Come accade anche al protagonista di Questi Fantasmi, Scarpetta conosceva le ragioni di un affitto così vantaggioso: nessuno voleva andarci ad abitare perché si diceva che fosse infestata dagli spiriti. Con il proprietario dell’immobile, Scarpetta prese l’impegno che avrebbe fatto di tutto per dimostrare alla gente che quelle sui fantasmi erano solo voci infondate, in modo rendere la casa affittabile a prezzi di mercato. Sua moglie Emilia però scoprì tutto durante una chiacchierata con una vicina di casa, la moglie del falegname, la quale le disse che in casa sua c’era ‘o munaciello, uno spiritello del folklore napoletano, vestito come un piccolo monaco, che sa essere generoso o dispettoso.
“Signora, ma voi la notte non sentite niente?”
“E che cosa dovrei sentire?”
“Ma come!? Il monacello… Gesù, voi non sapete ancora che dentro casa vostra c’è il monacello?”
Non sappiamo se nella nuova abitazione degli Scarpetta ci fosse effettivamente un monacello o un’altra forma di entità soprannaturale, fatto sta che la famiglia iniziò ad essere testimone di eventi inspiegabili quanto inquietanti, che a nostro avviso sembrerebbero collegate all’attività di un poltergeist. In casa si sentivano le porte sbattere, si sentiva l’acciottolio dei piatti e lo scricchiolio dei mobili, ma si udivano anche passi nelle camere vuote e voci che sembravano arrivare dal soffitto. Inoltre, si sentiva qualcuno che bussava alle pareti e alle porte.

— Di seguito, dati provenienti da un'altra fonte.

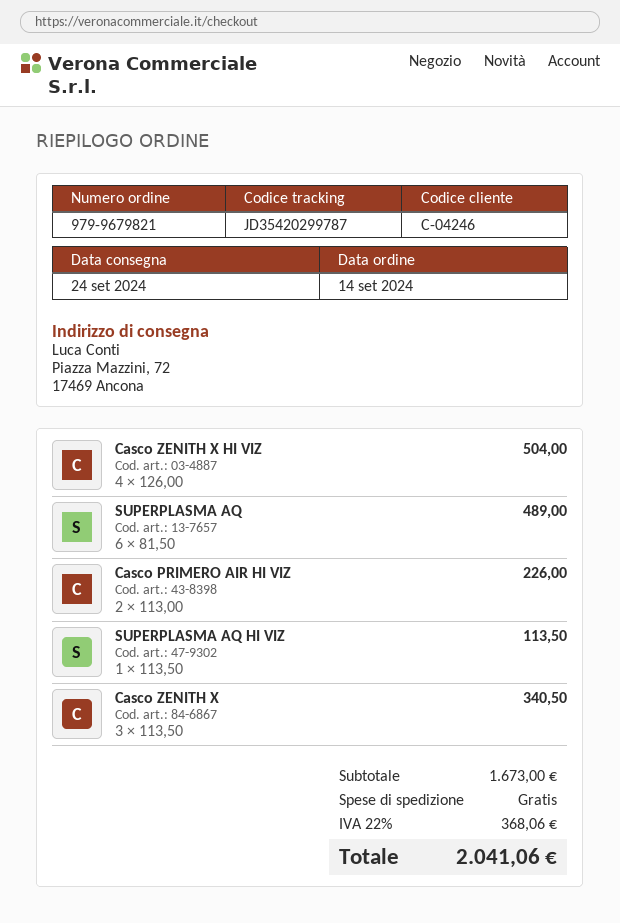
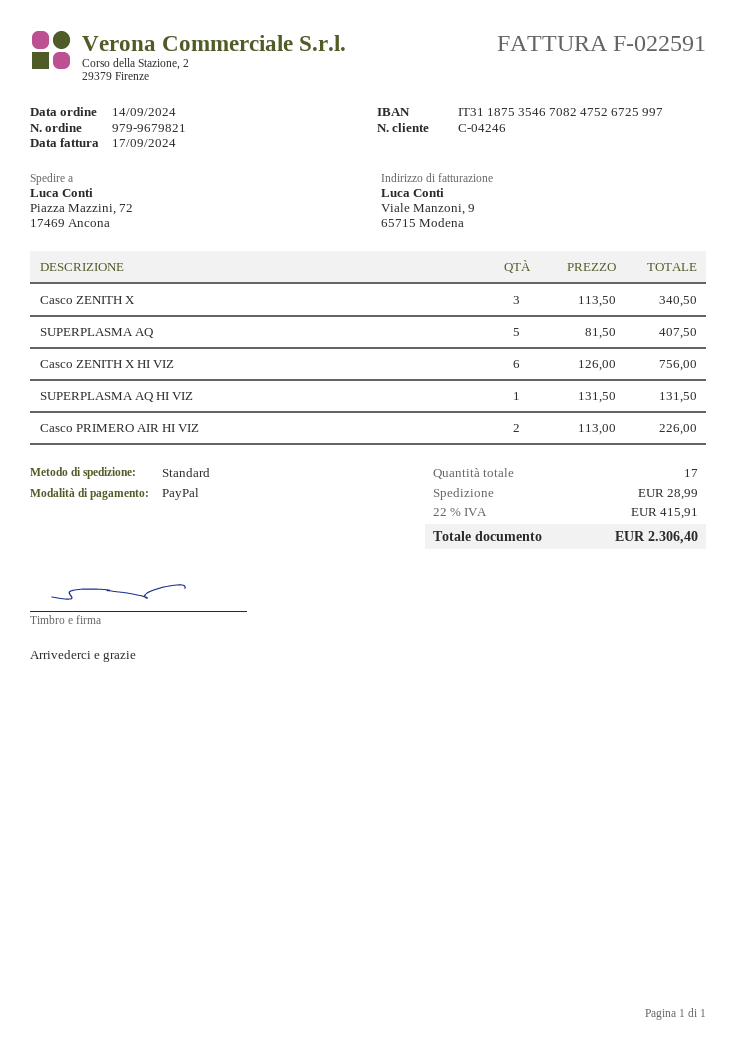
Casco ZENITH X HI VIZ: 4 x 126.00 = 504.00 -> 6 x 126.00 = 756.00
SUPERPLASMA AQ: 6 x 81.50 = 489.00 -> 5 x 81.50 = 407.50
SUPERPLASMA AQ HI VIZ: 1 x 113.50 = 113.50 -> 1 x 131.50 = 131.50
shipping: 0.00 -> 28.99
tax: 22% = 368.06 -> 22% = 415.91
total: 2041.06 -> 2306.40

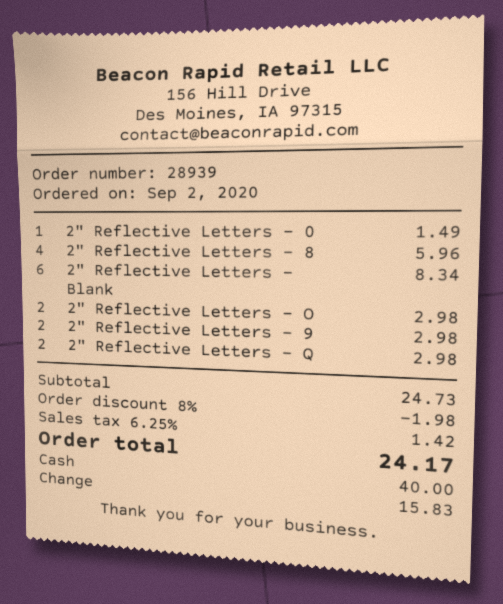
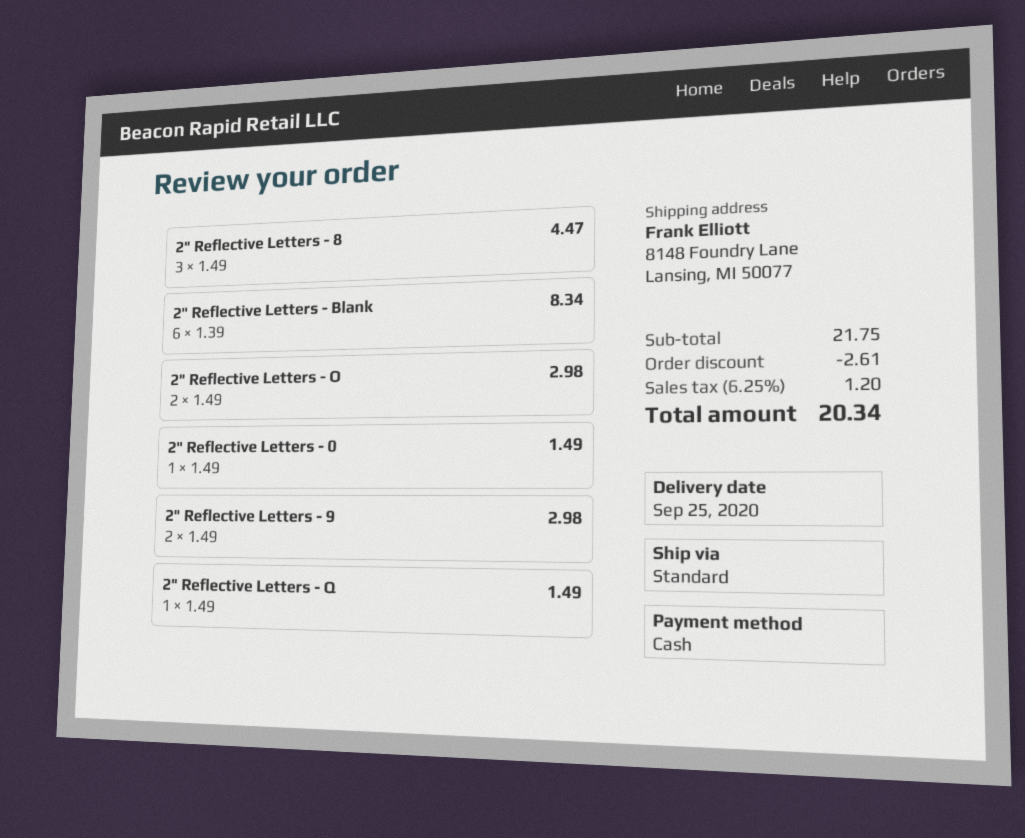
2" Reflective Letters - 8: 4 for 5.96 -> 3 for 4.47
2" Reflective Letters - Q: 2 for 2.98 -> 1 for 1.49
subtotal: 24.73 -> 21.75
discount: 1.98 -> 2.61
tax: 6.25% = 1.42 -> 6.25% = 1.20
total: 24.17 -> 20.34

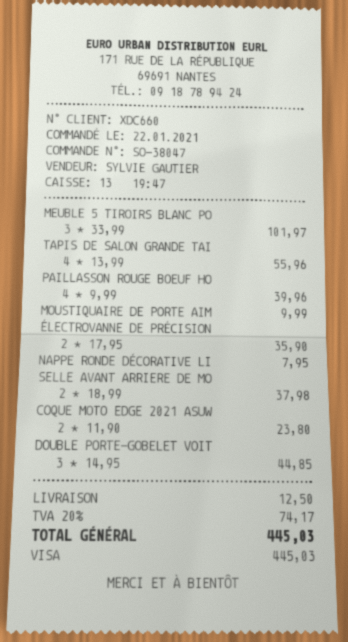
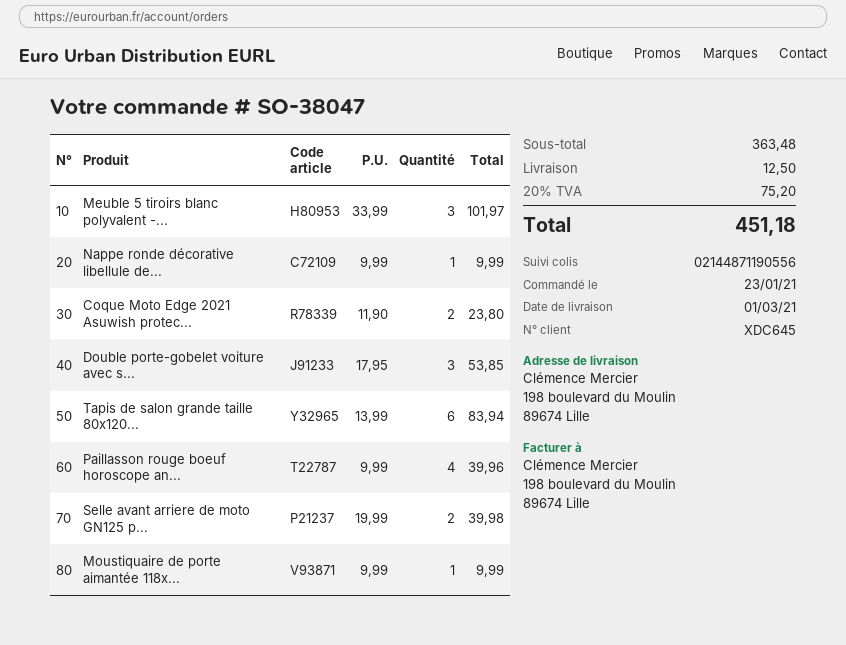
order date: 2021-01-22 -> 2021-01-23
customer number: XDC660 -> XDC645
TAPIS DE SALON GRANDE TAI: 4 x 13.99 = 55.96 -> 6 x 13.99 = 83.94
ÉLECTROVANNE DE PRÉCISION: 2 x 17.95 = 35.90 -> none
NAPPE RONDE DÉCORATIVE LI: 1 x 7.95 = 7.95 -> 1 x 9.99 = 9.99
SELLE AVANT ARRIERE DE MO: 2 x 18.99 = 37.98 -> 2 x 19.99 = 39.98
DOUBLE PORTE-GOBELET VOIT: 3 x 14.95 = 44.85 -> 3 x 17.95 = 53.85
tax: 20% = 74.17 -> 20% = 75.20
total: 445.03 -> 451.18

Dopo pochi mesi Emilia convinse Domenico ad andare via, e dopo altre sistemazioni poco fortunate, si stabilirono definitivamente a Vico Nocelle 62.
In Questi Fantasmi! però, si parla anche di una storia collaterale, quella del fantasma di una damigella che dopo essere stata colta in flagrante col suo amante, “un pallido e nobile cavaliere” fu murata viva dal suo sposo, “il grande di Spagna, Rodriguez Los De Rios”. Questa storia, apparentemente richiama quella di Maria D’Avalos, nobildonna napoletana che fu uccisa a pugnalate da suo marito, il compositore Carlo Gesualdo, insieme al suo amante, Fabrizio Carafa, duca di Andria. Secondo la leggenda, il fantasma di Maria, ancora oggi si manifesterebbe nei dintorni di Piazza San Domenico, nel centro storico di Napoli. Ipotizziamo che questa vicenda, molto conosciuta a Napoli, possa aver ispirato De Filippo per la vicenda che il portiere Raffaele racconta a Pasquale Lojacono.

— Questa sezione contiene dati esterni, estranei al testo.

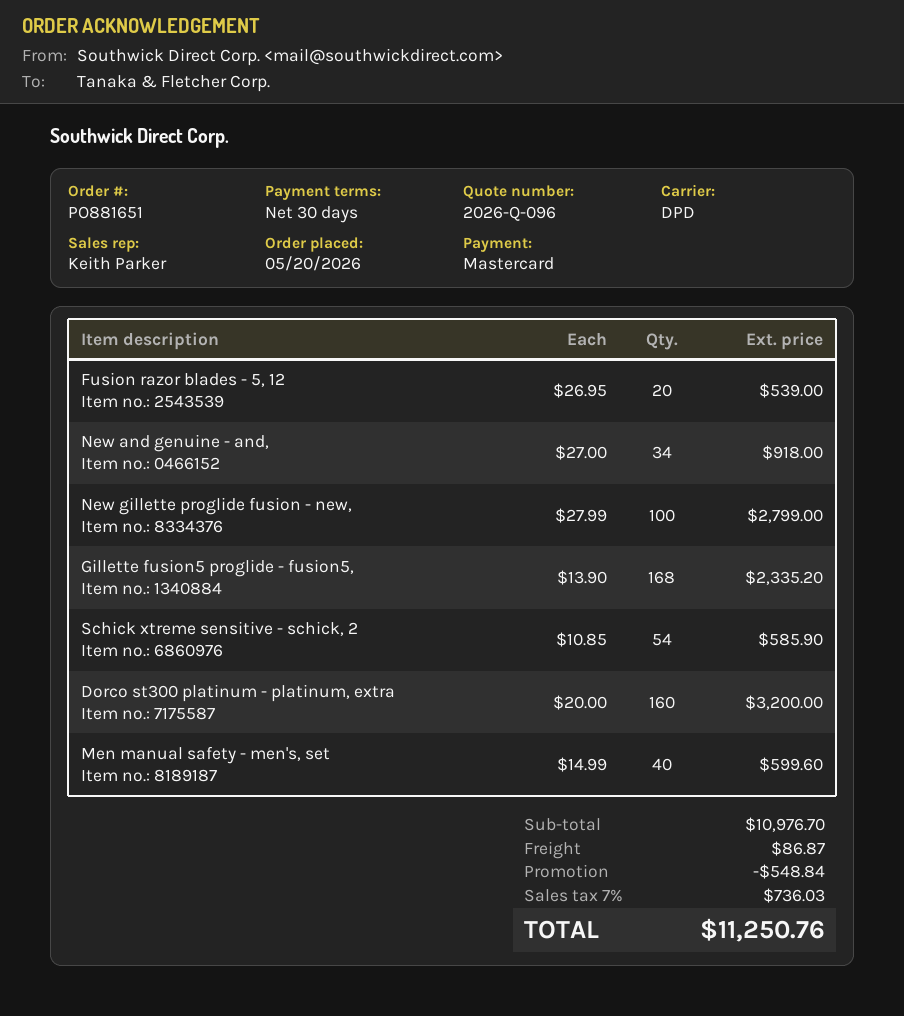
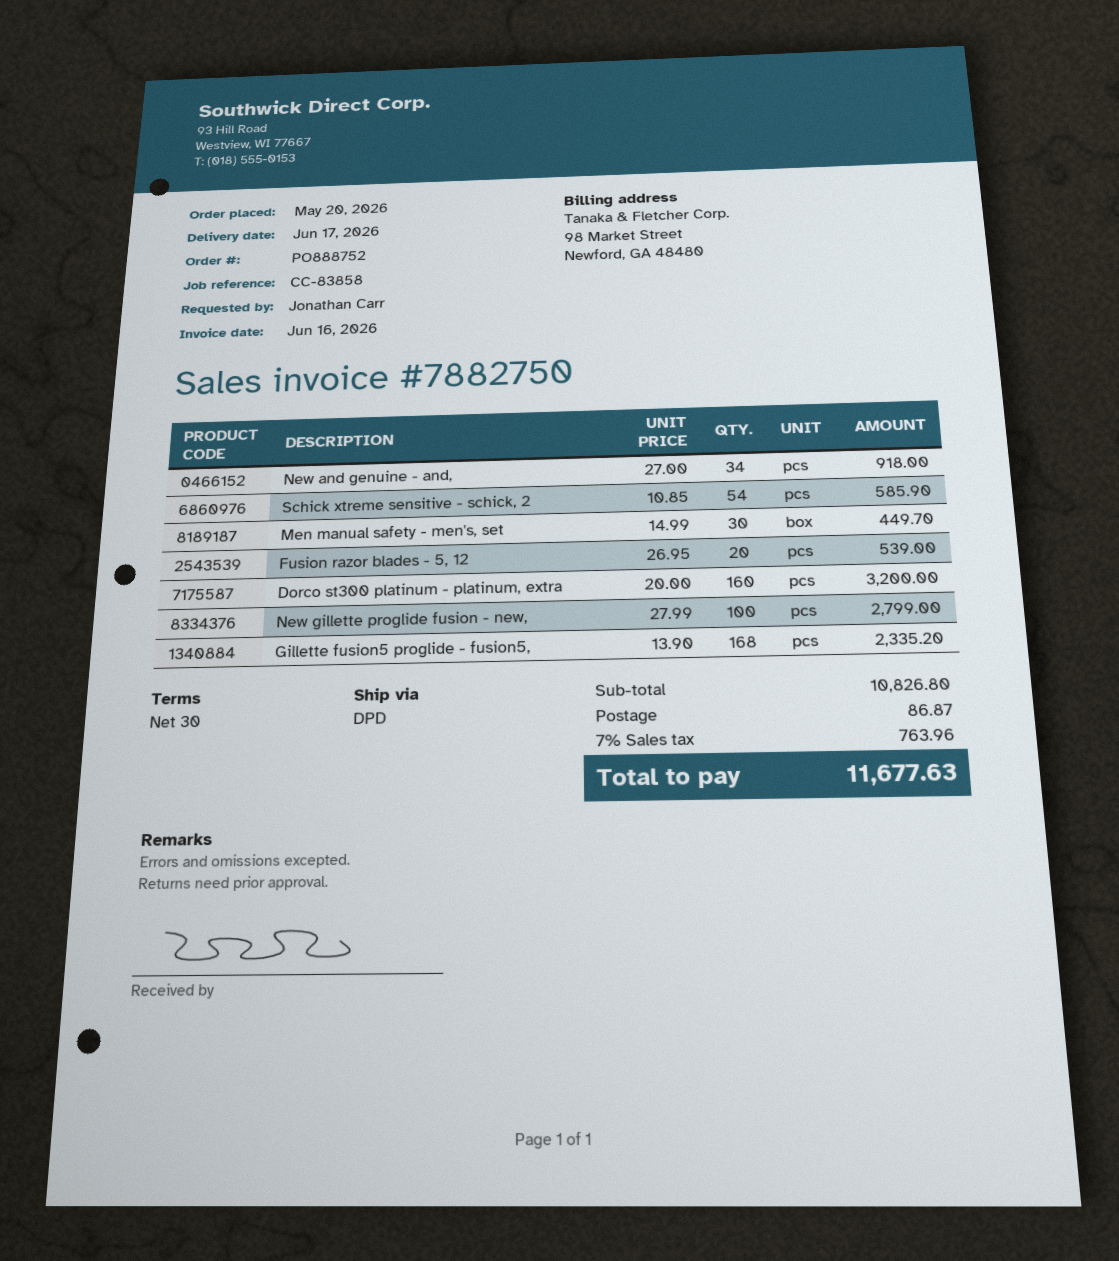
order number: PO881651 -> PO888752
Men manual safety - men's, set: 40 x 14.99 = 599.60 -> 30 x 14.99 = 449.70
subtotal: 10976.70 -> 10826.80
discount: 548.84 -> none
tax: 7% = 736.03 -> 7% = 763.96
total: 11250.76 -> 11677.63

Tornando a Eduardo, l’attore e regista napoletano si ispirò spesso a storie di cronaca o a vicende familiari per le sue commedie. Se i nonni paterni gli diedero l’ispirazione per Questi Fantasmi, i nonni materni Luca e Concetta furono la principale ispirazione per Natale in casa Cupiello. Dal testo di Questi fantasmi sono stati realizzati un film con Renato Rascel, del 1954, un film con Sophia Loren e Vittorio Gassman, e poi a seguire anche un film tv con Massimiliano Gallo, uscito nel 2024.